Ну вот теперь и ещё одна смерть, как чудесное избавление от того, что ты сумасшедший. Мы с Алёшей тоже, кстати, двинутые, потому что к пятому гробу стали рассуждать о странном одинаковом запахе от каждого тела. От кого-то сильнее, от кого-то меньше, но так, или иначе там не пахнет человеком. Пахнет горелым пластиком, кожзаменителем, аммиаком, нагретым воском, но уже не человеком.
Так что даже если вы сойдёте с ума, или будете болеть, или страдать, однозначно будете продолжать пахнуть очень жизненно, неприятно порой до блевоты (как от бомжа), но не пустым полиэтиленовым пакетом. Для меня своего рода полуоткрытие, какая жизнь лучше и качественее, амёбы, или вечномандящего существа. Хороши обе, от резкого осознания осознания того, что вот был прблемный человек, а вот уже предмет.

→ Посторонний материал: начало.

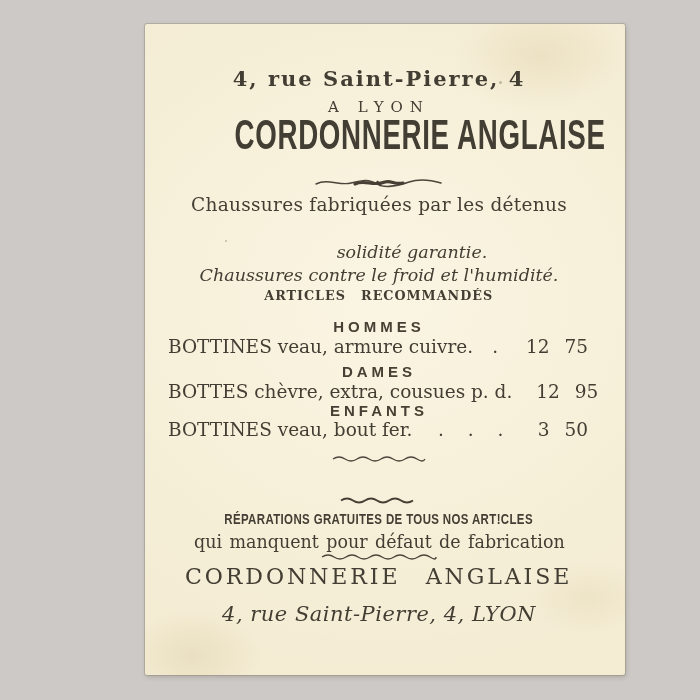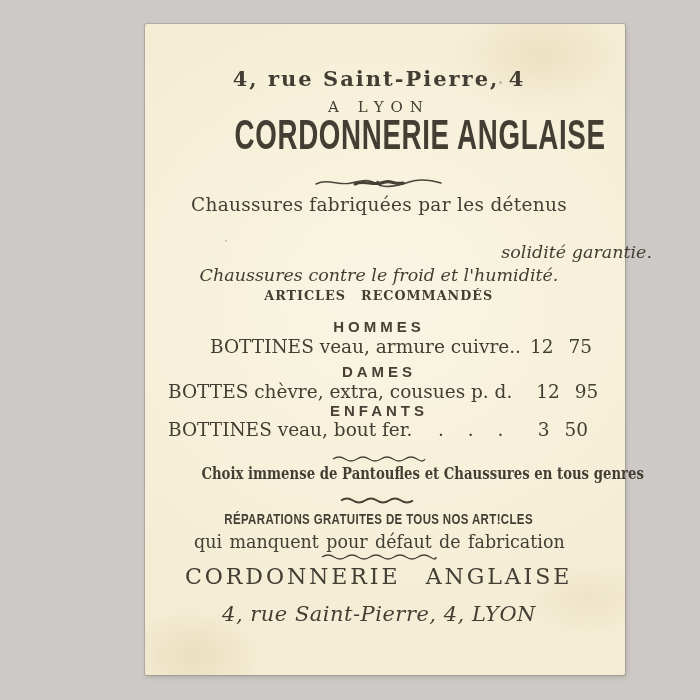"solidité garantie." .intro3 { text-align: right -> center }
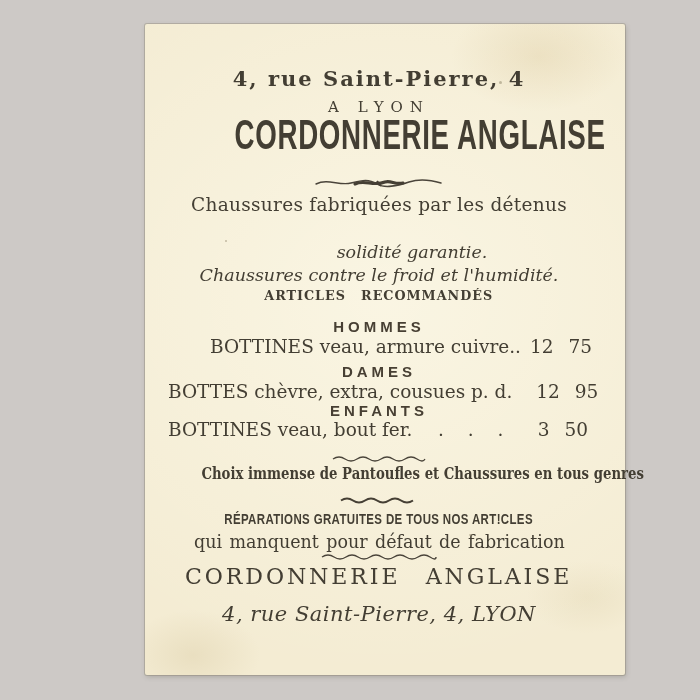"BOTTINES veau, armure cuivre." .row1 { margin-left: 42px -> none }
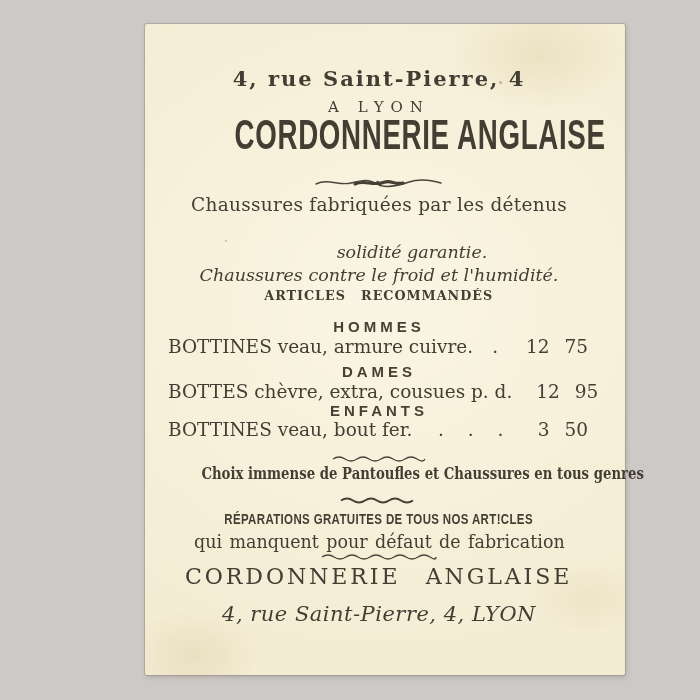"Choix immense de Pantoufles et" div.line { html: <div><span>Choix immense de Pantoufles et Chaussures en tous genres</span></div> -> none }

Бабулька, очень своенравная при жизни, лежала в белом платочке, которого никогда не носила и в гипюровом синем платье в рост. Маленькая такая, прям ну очень маленькая. В заострившихся чертах угадывалось всё красноперовское, всё и от Лёши и от Оли и от бати лёшиного. Форма лба, носа, ноздрей, скул, брови, такая отправная точка всех тех черт, которые я очень люблю.
Все эти прибамбасы красно-черные, белые покрывала, венки и высиживания возле гроба, нафига всё это надо весь этот ёбаный натюрморт. Ни за что не захотела бы я, что бы на меня вот так сидели и пялились.
Леша нормально, он всегда нормально, без преувеличений. Слезу одну видела только один раз, когда папу перевели в реанимацию, а Лёша об этом узнал и пришёл вечером рассказал. И то увидела-то случайно.